De heer Vos stelde een vraag over de contractsvrijheid. Ook dit aspect verloopt op dit moment zonder problemen. Laat het dan zo doorgaan. Indien er problemen ontstaan, kunnen we altijd nog bezien of een wettelijke regeling nodig is. Ik vind dat je zo weinig mogelijk moet regelen als blijkt dat de praktijk goed loopt.

Mevrouw De Koning sprak in dit verband over de toezichtsstructuur. In eerdere wetsvoorstellen is dit punt aan de orde geweest. Zij sprak over een woud van organisaties die zich hiermee bezig hielden. Wij hebben ons al meermalen verbaasd over de gang van zaken. Ik heb inderdaad toegezegd dat ik daar nog eens goed naar zou kijken en dat gebeurt op dit moment. Het resultaat van die gedachtenvorming zal u bereiken.

Mevrouw De Koning (D66):

U spreekt over de toezichtsstructuur. De bestaande organisaties worden dus niet aangepakt.

Minister Sorgdrager:

Op dit moment functioneren ze. Het gaat meer om de vraag hoe ze in de toekomst geclusterd en beter georganiseerd kunnen worden. Ik vind ook dat er veel organisaties zijn. Niemand weet precies waar ze voor zijn en wat ze doen. Er zijn instanties die door meerdere organisaties worden benaderd, hetgeen ook weer verwarring schept. Daarom wil ik nader onderzoek doen naar vereenvoudiging van zowel de toezichtsstructuur als van de inningsstructuur.

De heer Vos vroeg in verband met de openbaarmaking naar de codering. Wat mij betreft valt gecodeerd uitzenden ook onder openbaar maken. In België ging het erom dat er niet gecodeerd werd uitgezonden, maar dat er gewoon helemaal niet uitgezonden werd. Het gecodeerd uitzenden slaat bijvoorbeeld op Filmnet waar je een abonnement met een decoder voor moet hebben. In dat verband stel ik vast dat Filmnet een omroep is en dus aan dezelfde regels is onderworpen als bijvoorbeeld abonnee-TV. De definitie is zo ruim dat deze organisaties daar ook onder vallen.

Mevrouw De Koning (D66):

Voorzitter! Ik weet niet of de vragen die eigenlijk voor de staatssecretaris bedoeld waren, hem nog zullen bereiken. Of wordt de minister geacht, namens hem te hebben gesproken?

De voorzitter:

De regering spreekt met één mond.

Mevrouw De Koning (D66):

Dat is inderdaad een heerlijke gedachte.

Ik heb nog één vraag, maar ik weet niet of ik de minister daarmee nu lastig kan vallen. Er is sprake van een groot en groeiend aantal door particulieren gemaakte films die op de kabel komen. Wij hebben ook de hele problematiek van Internet nog niet "aangeraakt". Ik hoop dat wij op korte termijn over deze enorme problematiek, zeker auteursrechtelijk gezien, te spreken komen in de Kamer.

Minister Sorgdrager:

Voorzitter! Ik heb in eerste termijn geen vragen gehoord waarvan ik dacht dat ze specifiek door de staatssecretaris beantwoord moesten worden. Ik meen dat ik de vragen die mevrouw De Koning gesteld heeft, beantwoord heb.

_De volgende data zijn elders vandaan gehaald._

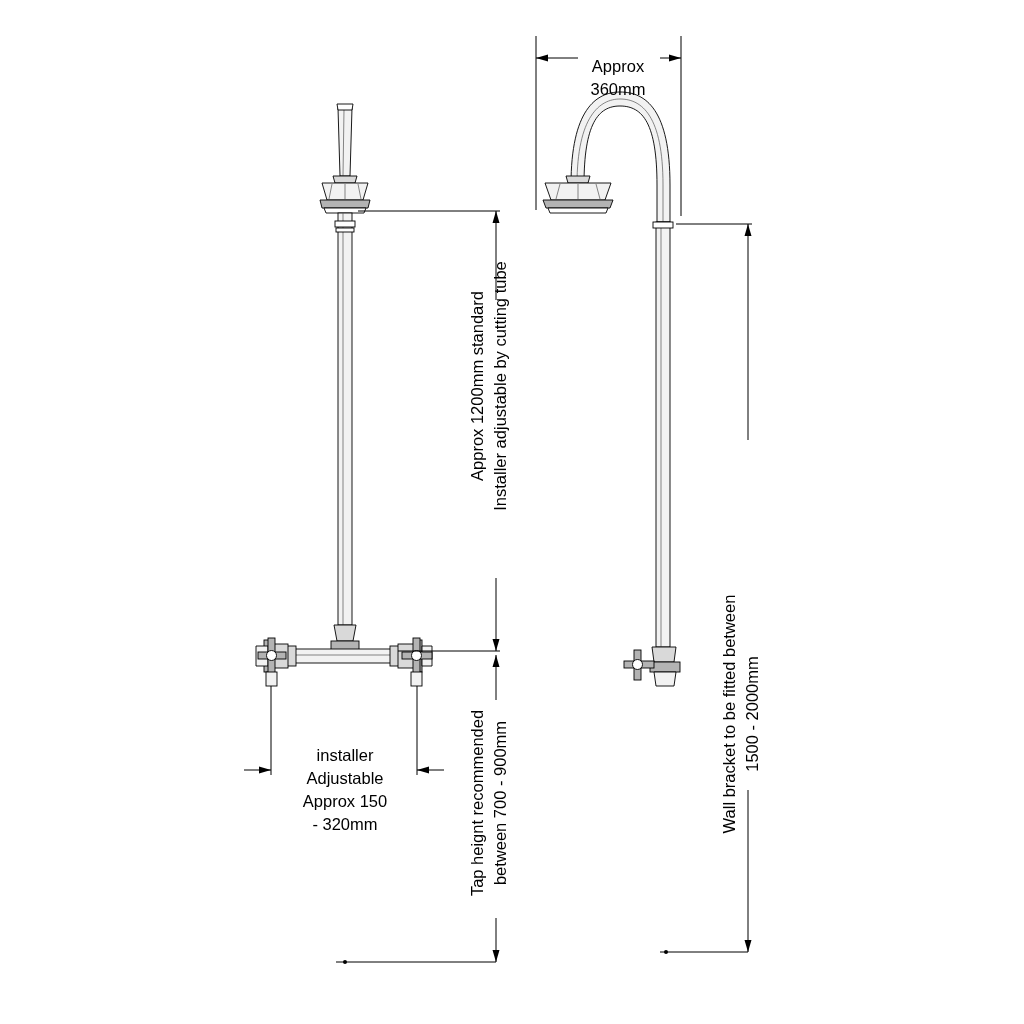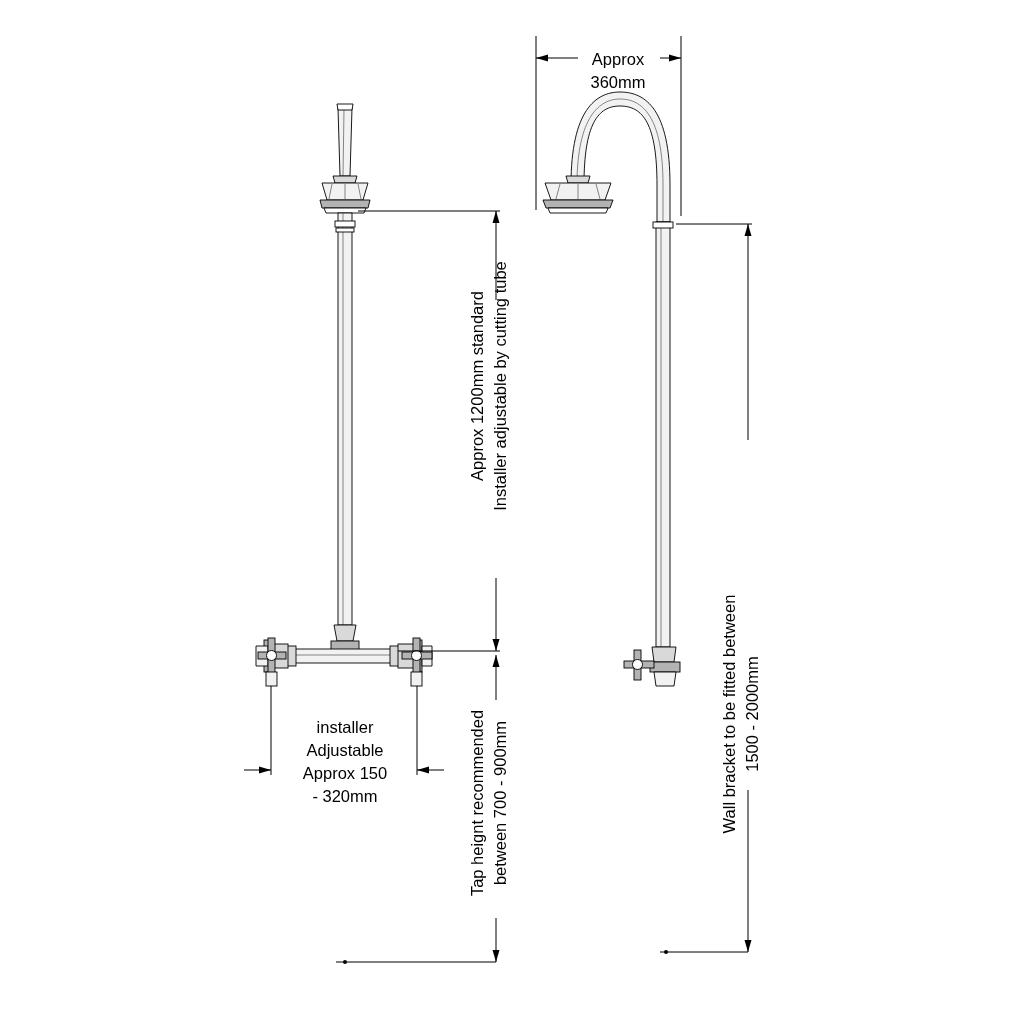"Approx" div.lbl { top: 48px -> 55px }
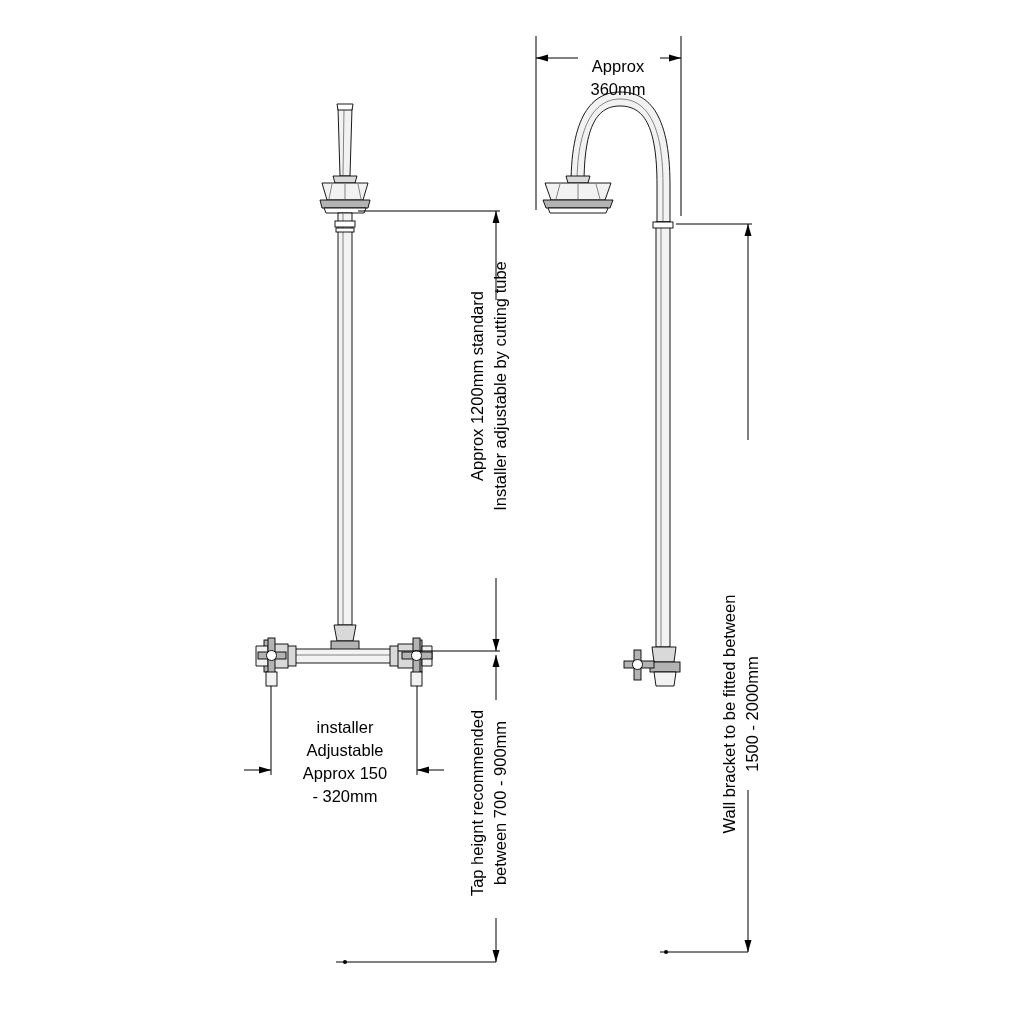"installer" div.lbl { top: 716px -> 744px }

De kwestie van de nieuwe media is eerder, bijvoorbeeld in het kader van het uitleen- en verhuurrecht, aan de orde geweest. Ik heb toegezegd een notitie te vervaardigen over de nieuwe media en dus ook over Internet en alles wat daarmee annex is. Naar aanleiding van die notitie kunnen wij een discussie ten principale voeren.

Mevrouw De Koning (D66):

Hebt u bijvoorbeeld geantwoord op mijn vraag of abonneetelevisie valt onder dit regime?

Minister Sorgdrager:

Ja. Ik heb gezegd dat abonnee-TV een omroep is en onder dit regime valt.

De algemene beraadslaging wordt gesloten.

Het wetsvoorstel wordt, na goedkeuring van de onderdelen, zonder stemming aangenomen.